BACKGROUND OF THE INVENTION
[0003] In recent years, a text-to-speech synthesis system for
artificially generating speech signals from an arbitrary sentence
has been developed. In general, the text-to-speech synthesis system
includes three modules, that is, a language processing part, a
prosody generation part, and a speech signal generation part. Among
these, the performance of the prosody generation part relates to
the naturalness of the synthesized speech, and especially a pitch
pattern as a change pattern of height (pitch) of a voice has a
great influence on the naturalness of a synthesized speech. In a
pitch pattern generation method of a conventional text-to-speech
synthesis, since a pitch pattern is generated by using a relatively
simple model, the intonation is unnatural and a mechanical
synthesized speech is generated.
[0004] In order to solve such a problem, a method has been proposed
in which a large number of pitch patterns extracted from natural
speech are used as they are (see, for example, JP-A-2002-297175).
This is such that pitch patterns extracted from natural speech are
stored in a pitch pattern database, and one optimum pitch pattern
is selected from the pitch pattern database according to attribute
information corresponding to an input text so that a pitch pattern
is generated.
[0005] Besides, a method has also been considered in which a
pattern shape of a pitch pattern and an offset indicating the
height of the whole pitch pattern are separately controlled (see,
for example, ONKOURON 1-P-10, 2001.10). This is such that
separately from the pattern shape of a pitch pattern, an offset
value indicating the height of the pitch pattern is estimated by
using a statistic model such as the quantification method type I
generated off-line, and the height of the pitch pattern is
determined based on this estimated offset value.

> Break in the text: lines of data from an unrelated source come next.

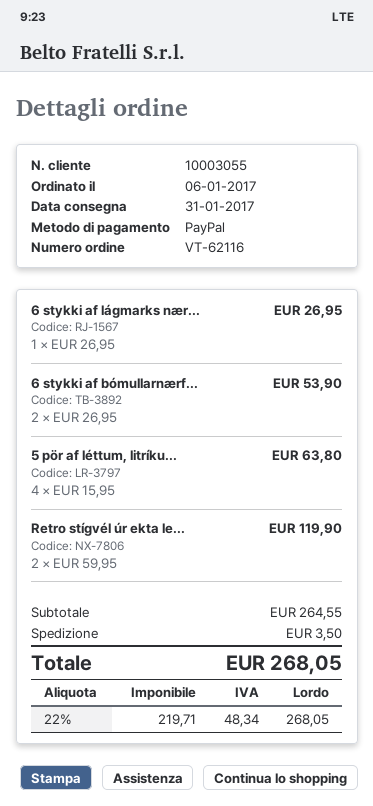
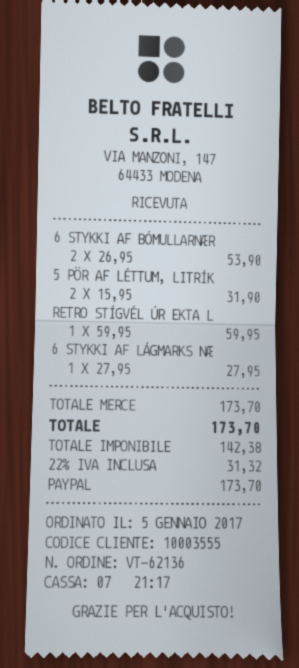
order number: VT-62116 -> VT-62136
order date: 2017-01-06 -> 2017-01-05
customer number: 10003055 -> 10003555
6 stykki af lágmarks nær...: 1 x 26.95 = 26.95 -> 1 x 27.95 = 27.95
5 pör af léttum, litríku...: 4 x 15.95 = 63.80 -> 2 x 15.95 = 31.90
Retro stígvél úr ekta le...: 2 x 59.95 = 119.90 -> 1 x 59.95 = 59.95
subtotal: 264.55 -> 173.70
shipping: 3.50 -> none
net: 219.71 -> 142.38
tax: 22% = 48.34 -> 22% = 31.32
total: 268.05 -> 173.70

[0006] In the method in which the pitch pattern selected from the
pitch pattern database is used as it is, since the pattern shape of
the pitch pattern and the offset indicating the height of the whole
pattern are not separated from each other, there is a possibility
that the selection is limited to only such a pitch pattern that the
whole height is unnatural although the pattern shape is suitable,
or on the contrary, the pattern shape is unnatural although the
whole height is suitable, and there is a problem that due to an
insufficiency of variations in the pitch patterns, the naturalness
of the synthesized speech is degraded.
[0007] On the other hand, in the method in which the offset value
is estimated by using the statistic model separately from the
pattern shape, since the estimate standard (evaluation criterion)

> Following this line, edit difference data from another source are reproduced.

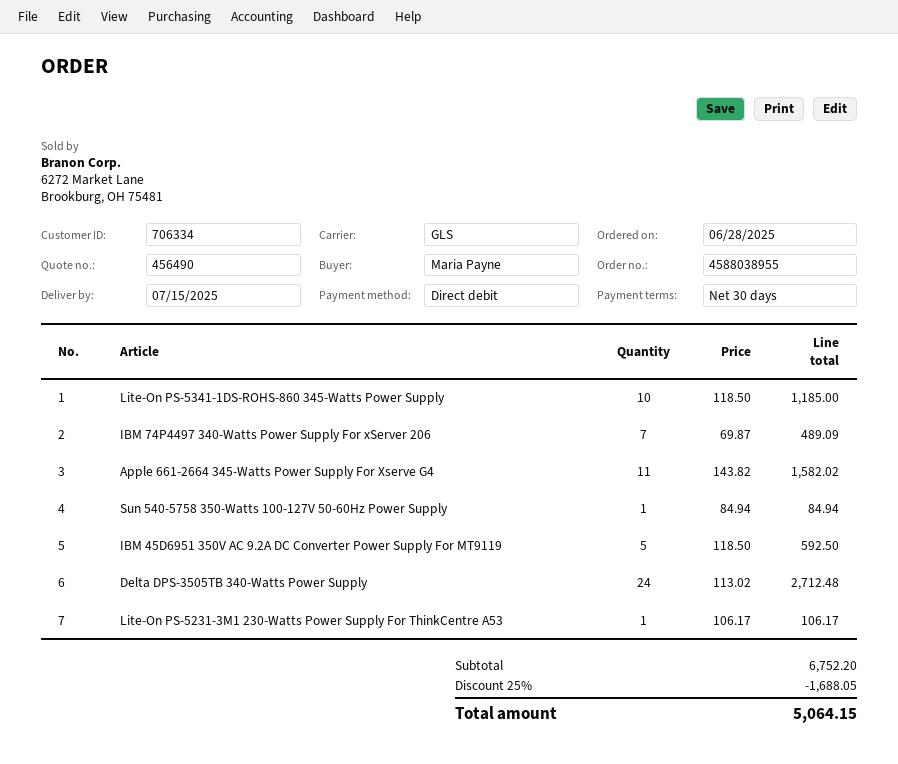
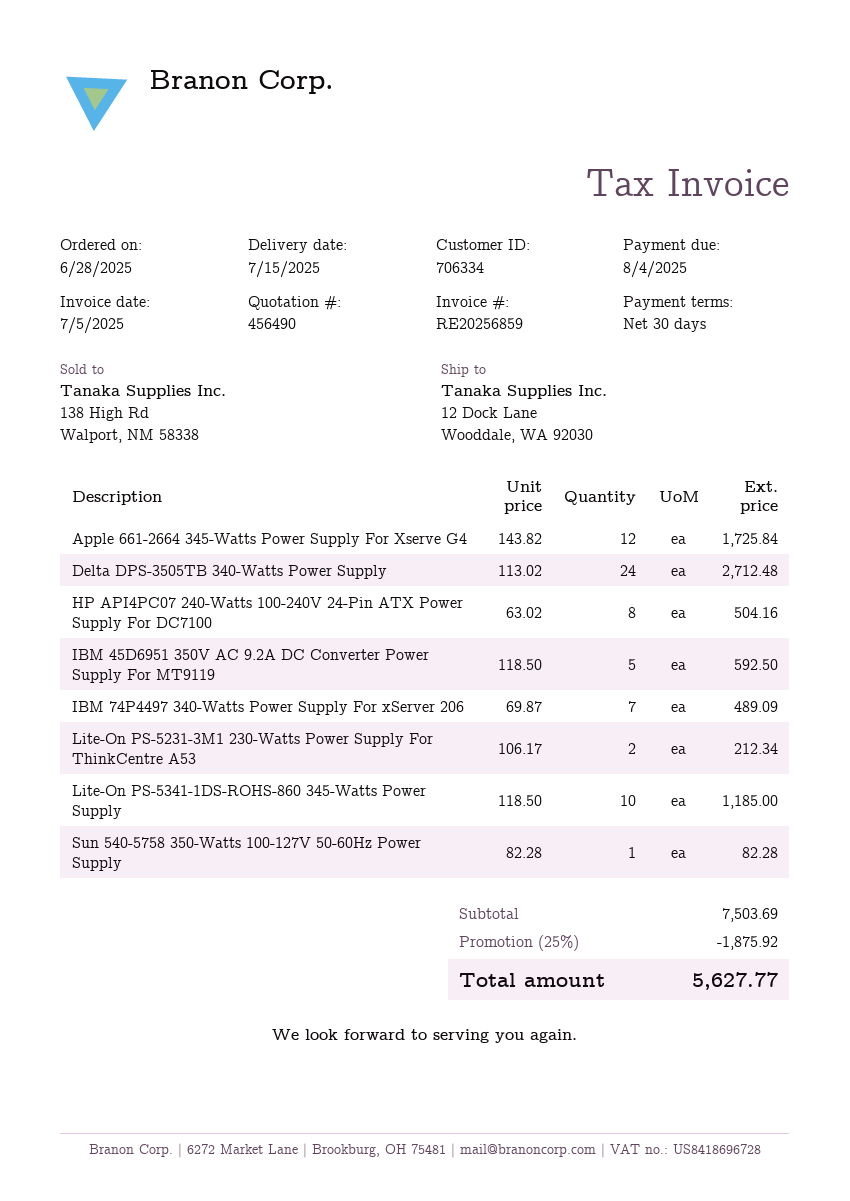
Apple 661-2664 345-Watts Power Supply For Xserve G4: 11 x 143.82 = 1582.02 -> 12 x 143.82 = 1725.84
Sun 540-5758 350-Watts 100-127V 50-60Hz Power Supply: 1 x 84.94 = 84.94 -> 1 x 82.28 = 82.28
Lite-On PS-5231-3M1 230-Watts Power Supply For ThinkCentre A53: 1 x 106.17 = 106.17 -> 2 x 106.17 = 212.34
HP API4PC07 240-Watts 100-240V 24-Pin ATX Power Supply For DC7100: none -> 8 x 63.02 = 504.16
subtotal: 6752.20 -> 7503.69
discount: 25% = 1688.05 -> 25% = 1875.92
total: 5064.15 -> 5627.77

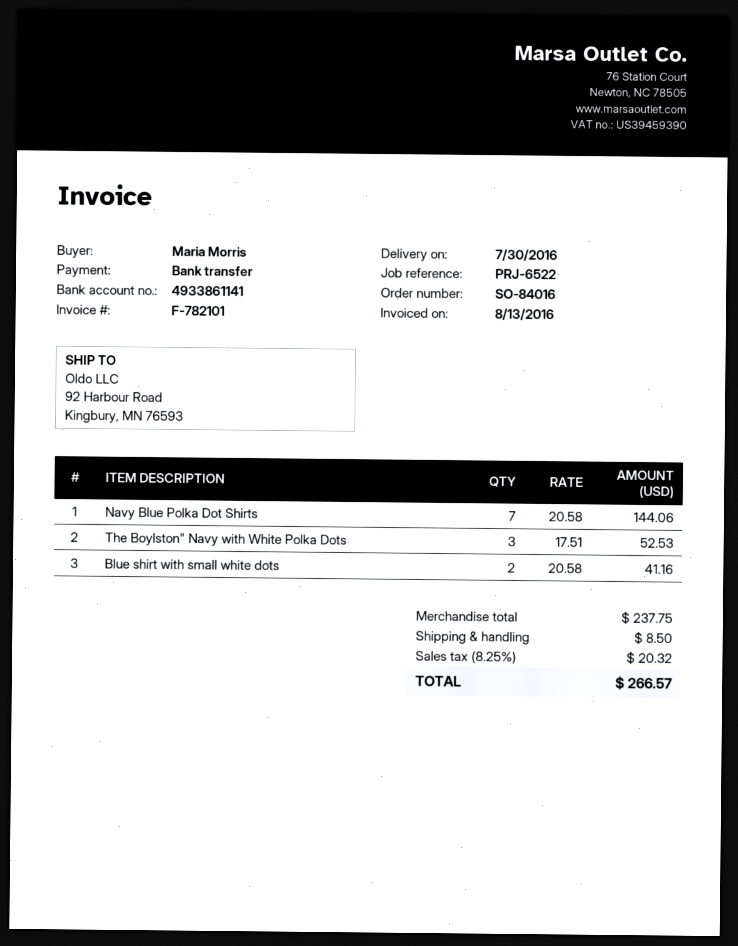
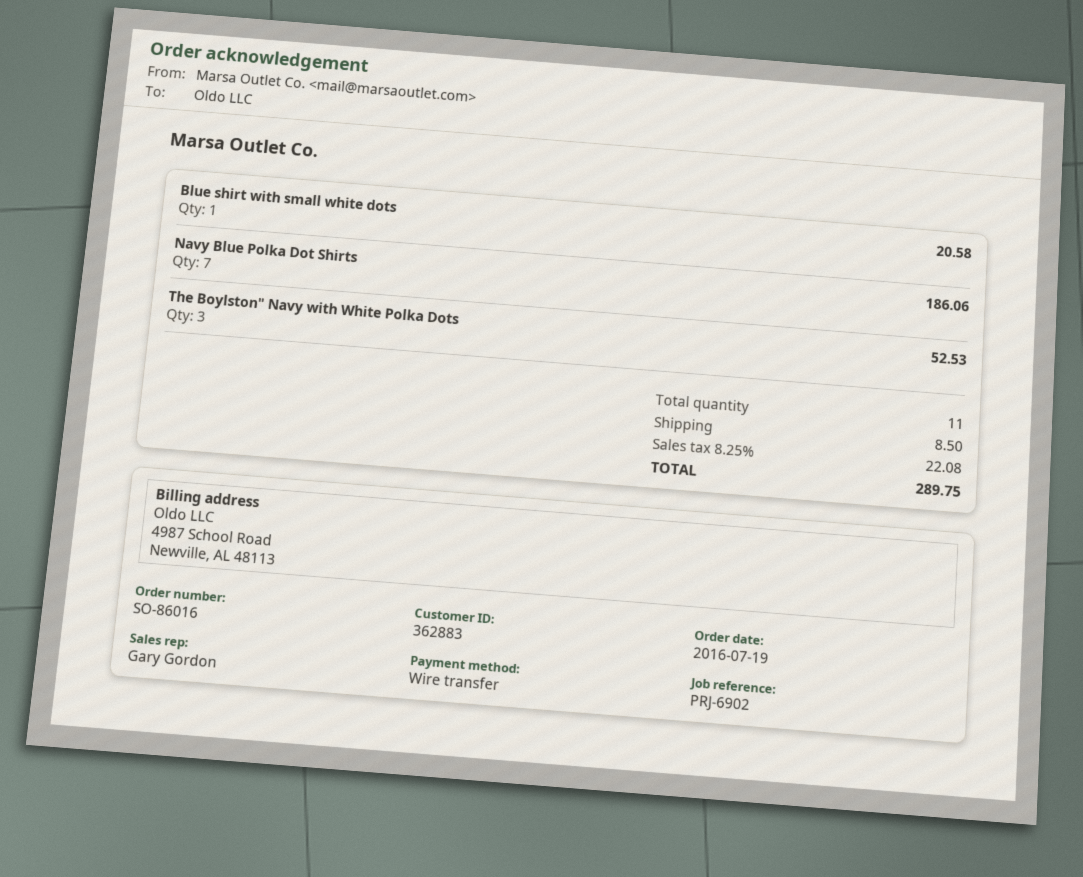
order number: SO-84016 -> SO-86016
reference: PRJ-6522 -> PRJ-6902
Navy Blue Polka Dot Shirts: 7 for 144.06 -> 7 for 186.06
Blue shirt with small white dots: 2 for 41.16 -> 1 for 20.58
tax: 8.25% = 20.32 -> 8.25% = 22.08
total: 266.57 -> 289.75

for the offset value and the pitch pattern are different from each
other, there is a problem that an unnatural pitch pattern is
generated due to a mismatch between the estimated offset value and
the pattern shape. Besides, since the statistic model such as the
quantification method type I generated off-line in advance is used,
as compared with the pattern shape selected on-line, it is
difficult to estimate offset values corresponding to variations of
various input texts, and as a result, there is a possibility that
the naturalness of the generated pitch pattern becomes
insufficient.
[0008] Then, in view of the above, the invention has an object to
provide a pitch pattern generation method which can generate a
stable pitch pattern with high naturalness by generating an offset
value with high affinity to a pattern shape, and its apparatus.

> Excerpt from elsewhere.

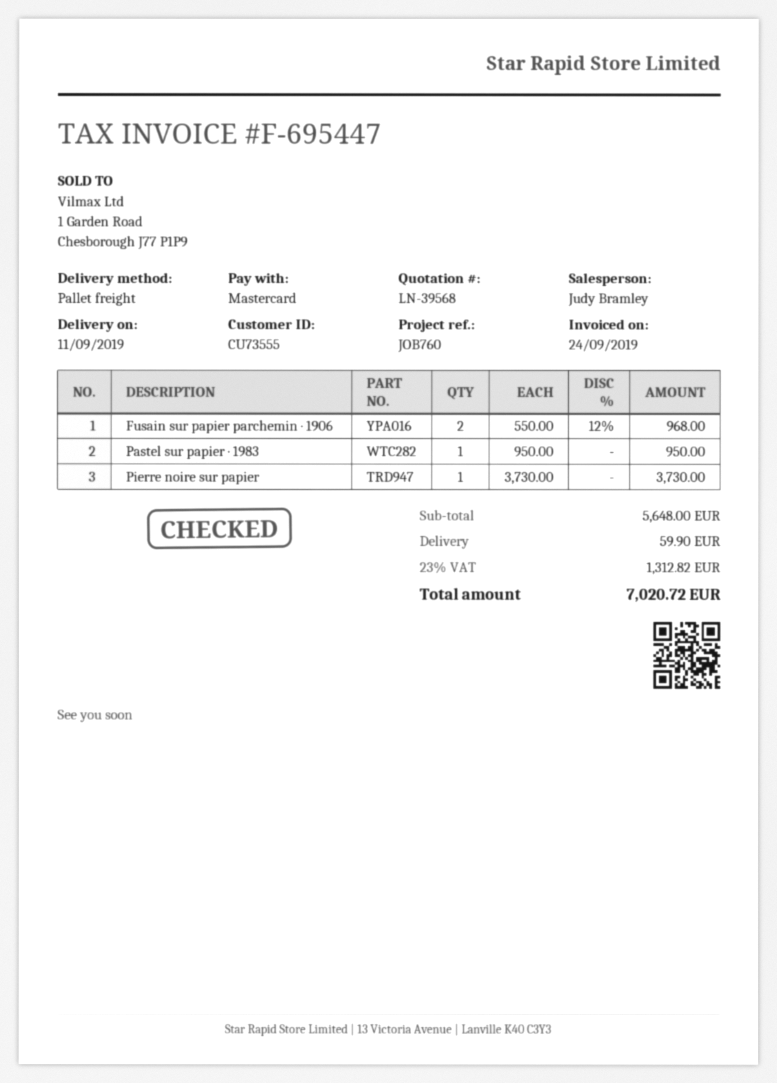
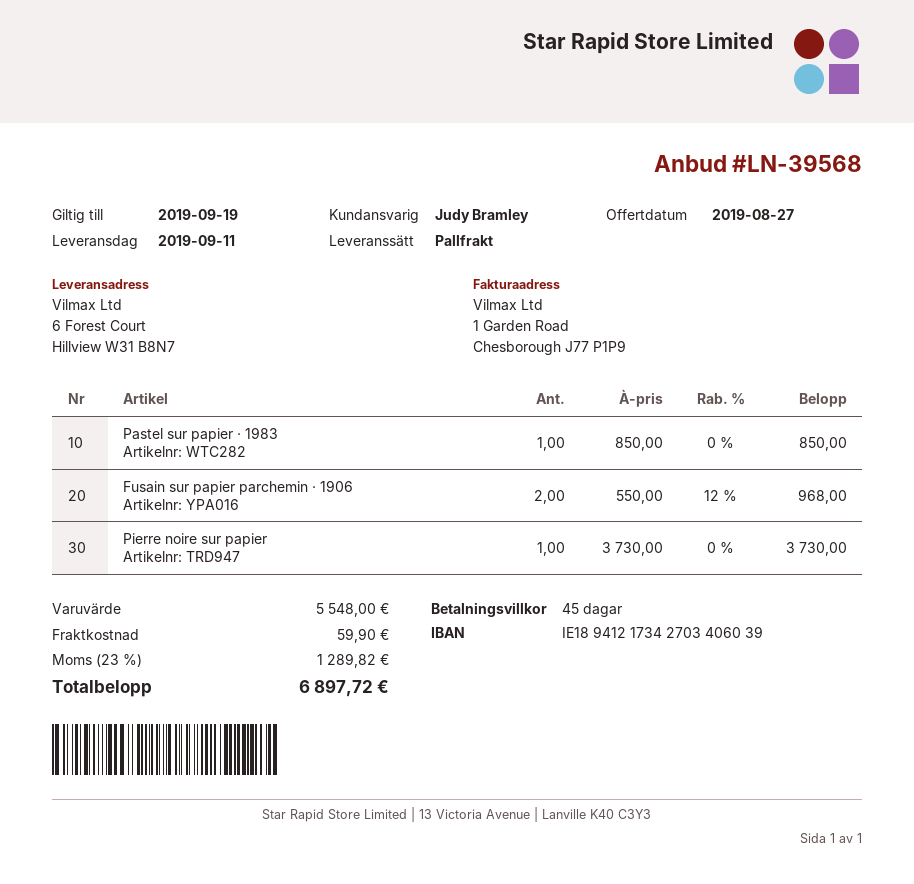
Pastel sur papier · 1983: 1 x 950.00 = 950.00 -> 1 x 850.00 = 850.00
subtotal: 5648.00 -> 5548.00
tax: 23% = 1312.82 -> 23% = 1289.82
total: 7020.72 -> 6897.72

BRIEF SUMMARY OF THE INVENTION
[0009] According to embodiments of the present invention, a pitch
pattern generation method which changes the original pitch pattern
of a prosody control unit used for speech synthesis and generates
the new pitch pattern using voice synthesis, includes the
operations of storing offset values which indicate the height of
pitch pattern of respective prosody control unit extracted from
natural speech, storing first attribute information which has been
made to correspond to the offset values in a memory, obtaining
second attribute information by analyzing the text for which speech
synthesis is to be done, selecting plural offset values for each
prosody control unit from the memory based on the first attribute
information and the second attribute information, obtaining a
statistical profile of the plural offset values, and changing the
pitch pattern, which is the prototype for each prosody control
unit, based on the statistical profile.
[0010] Further, according to embodiments of the invention, a pitch
pattern generation method includes storing first pitch patterns
extracted from natural speech and first attribute information which
has been made to correspond to the first pitch patterns into a
memory, obtaining second attribute information by analyzing the
text for which speech synthesis is to be done, selecting the plural
first pitch patterns for each prosody control unit from the memory
based on the first attribute information and the second attribute
information, obtaining a statistic profile of offset values
indicating heights of the first pitch patterns based on the plural
first pitch patterns, generating a second pitch pattern of the
prosody control unit based on the statistic profile of the offset
values, and generating pitch patterns corresponding to the text by
connecting the second pitch pattern of the prosody control
unit.
BRIEF DESCRIPTION OF THE DRAWINGS
[0011] FIG. 1 is a block diagram showing a structure of a
text-to-speech synthesis system according to an embodiment of the
invention.
[0012] FIG. 2 is a block diagram showing a structural example of a
pitch pattern generation part.
[0013] FIG. 3 is a view showing a storage example of pitch patterns
stored in a pitch pattern storage part.
[0014] FIG. 4 is a flowchart showing an example of a process
procedure in the pitch pattern generation part.
[0015] FIG. 5 is a flowchart showing an example of a process
procedure of a pattern selection part.
[0016] FIG. 6 is a flowchart showing an example of a process
procedure of a pattern shape formation part.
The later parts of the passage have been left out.